1. Theoretical Framework
Guatemala city has a unique urban fabric. Originally conceived as gridded
city, the center of the city shifted to a zone that was conceived in the grand
manner and later complemented with the modernist ideals of efficient
planning. However, this growth is not synonym of equal progress.
Asentamientos precarios is a manifestation of the growing need of housing in
Guatemala City. However, the state’s inability to solve the low housing
demand has caused this unplanned growth to increase significantly in the last
decades. Now, Guatemala is one of the largest urban centers in Central
America.
Guatemala City´s development has not been proportional and the government
indifference to problems of housing and planning poses a threat to equality.
Historically, well to do neighborhood in the center have been a prioirity while
neighborhood in the peripheries (and center located in “worthless” land in
ravines) have been ignored. During the 1970´s, under the influence of the
North American government, new policies and institutions were created and
developed to address problems in of housing and planning. However, these
were misused by elites that were seeking to promote a real estate market in
the city. This situation has worsen during recent years. The State´s inability to
create better public policies in conjuction with the current neoliberal processes
have only exarcerbate the growth of this informal settlements.

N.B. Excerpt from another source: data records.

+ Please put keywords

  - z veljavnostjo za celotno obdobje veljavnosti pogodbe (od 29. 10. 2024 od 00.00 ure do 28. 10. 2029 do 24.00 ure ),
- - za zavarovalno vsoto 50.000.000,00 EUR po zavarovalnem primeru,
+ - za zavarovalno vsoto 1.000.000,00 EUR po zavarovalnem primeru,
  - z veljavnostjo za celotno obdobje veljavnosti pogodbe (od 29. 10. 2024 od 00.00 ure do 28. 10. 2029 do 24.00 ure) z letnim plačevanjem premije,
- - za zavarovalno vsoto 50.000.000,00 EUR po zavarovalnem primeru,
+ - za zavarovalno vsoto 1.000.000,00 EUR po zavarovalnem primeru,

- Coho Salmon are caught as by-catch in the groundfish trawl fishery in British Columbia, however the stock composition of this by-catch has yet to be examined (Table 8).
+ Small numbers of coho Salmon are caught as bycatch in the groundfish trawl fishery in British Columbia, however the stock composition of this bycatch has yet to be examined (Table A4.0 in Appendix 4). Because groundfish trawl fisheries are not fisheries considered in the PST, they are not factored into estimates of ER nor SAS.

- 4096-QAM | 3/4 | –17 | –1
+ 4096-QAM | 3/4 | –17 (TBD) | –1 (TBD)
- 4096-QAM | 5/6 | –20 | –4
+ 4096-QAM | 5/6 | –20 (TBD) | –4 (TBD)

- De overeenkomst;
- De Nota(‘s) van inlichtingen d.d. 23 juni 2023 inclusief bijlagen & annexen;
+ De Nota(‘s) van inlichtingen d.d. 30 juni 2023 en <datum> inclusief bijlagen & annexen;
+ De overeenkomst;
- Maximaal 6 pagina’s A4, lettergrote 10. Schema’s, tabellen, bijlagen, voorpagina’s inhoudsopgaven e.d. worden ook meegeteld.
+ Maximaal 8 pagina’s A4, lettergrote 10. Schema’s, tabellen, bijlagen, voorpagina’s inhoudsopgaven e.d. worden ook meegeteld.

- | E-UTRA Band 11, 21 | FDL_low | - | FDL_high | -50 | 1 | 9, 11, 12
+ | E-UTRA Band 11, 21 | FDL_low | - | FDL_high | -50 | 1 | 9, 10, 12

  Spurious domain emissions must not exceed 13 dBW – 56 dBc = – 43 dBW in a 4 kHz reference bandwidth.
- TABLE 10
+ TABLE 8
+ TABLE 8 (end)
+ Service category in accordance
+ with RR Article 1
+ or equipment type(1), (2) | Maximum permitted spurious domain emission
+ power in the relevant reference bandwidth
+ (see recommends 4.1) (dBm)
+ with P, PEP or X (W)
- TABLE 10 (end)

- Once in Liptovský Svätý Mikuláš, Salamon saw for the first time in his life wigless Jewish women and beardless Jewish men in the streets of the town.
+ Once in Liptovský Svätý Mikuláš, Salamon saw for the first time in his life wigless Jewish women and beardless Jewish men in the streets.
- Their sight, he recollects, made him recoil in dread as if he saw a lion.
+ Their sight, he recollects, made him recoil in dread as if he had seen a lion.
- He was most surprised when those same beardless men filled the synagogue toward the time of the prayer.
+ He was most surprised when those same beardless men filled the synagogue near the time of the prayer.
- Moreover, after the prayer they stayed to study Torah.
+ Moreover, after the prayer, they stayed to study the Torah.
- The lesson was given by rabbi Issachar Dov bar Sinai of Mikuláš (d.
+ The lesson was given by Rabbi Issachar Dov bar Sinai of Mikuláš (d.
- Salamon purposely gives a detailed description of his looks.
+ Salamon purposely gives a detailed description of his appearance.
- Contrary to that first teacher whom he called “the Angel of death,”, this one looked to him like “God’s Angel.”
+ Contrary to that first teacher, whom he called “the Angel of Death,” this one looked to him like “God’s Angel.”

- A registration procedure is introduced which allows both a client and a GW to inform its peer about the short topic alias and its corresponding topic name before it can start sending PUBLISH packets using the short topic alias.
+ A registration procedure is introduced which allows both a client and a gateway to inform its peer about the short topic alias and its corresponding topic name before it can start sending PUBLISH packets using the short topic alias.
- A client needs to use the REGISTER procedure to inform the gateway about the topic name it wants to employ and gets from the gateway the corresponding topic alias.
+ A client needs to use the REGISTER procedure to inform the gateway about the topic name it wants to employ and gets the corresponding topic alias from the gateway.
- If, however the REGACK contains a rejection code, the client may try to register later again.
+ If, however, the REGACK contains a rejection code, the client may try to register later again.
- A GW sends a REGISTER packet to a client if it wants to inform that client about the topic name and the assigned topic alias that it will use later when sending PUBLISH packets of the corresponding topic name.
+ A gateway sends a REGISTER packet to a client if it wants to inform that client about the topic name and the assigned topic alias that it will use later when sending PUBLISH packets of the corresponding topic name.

1.1 Conflict or Quiet Encroachment?
More than conflicts, we find tensions between the formal and informal spaces in
Guatemala City.
Figure 1. Anleu, Process of Construction of the City
Figure 1 shows how Different actors (political, social and economic) construct the
city. Social constructions of categorical distinction contribute to the inequality that
causes spatial segregation. The elites in power reproduce conditions of inequality
that produce uneven rewards like the legitimacy/illegitimacy of property. This
dichotomy conditions certain activities, benefiting a small group. Tensions arise
between the two groups but these don’t necessarily result in conflict. In order to
escalate to conflict, it is necessary for the unprivileged group to organize but his is
not always the case.
As Charles Tilly (1999) observes, for it to escalate to conflict, it is necessary that the
unhappiness caused by the inequality to be sufficient to move the people to organize
and gather sufficient knowledge to adquire tools to alter and unbalance the system.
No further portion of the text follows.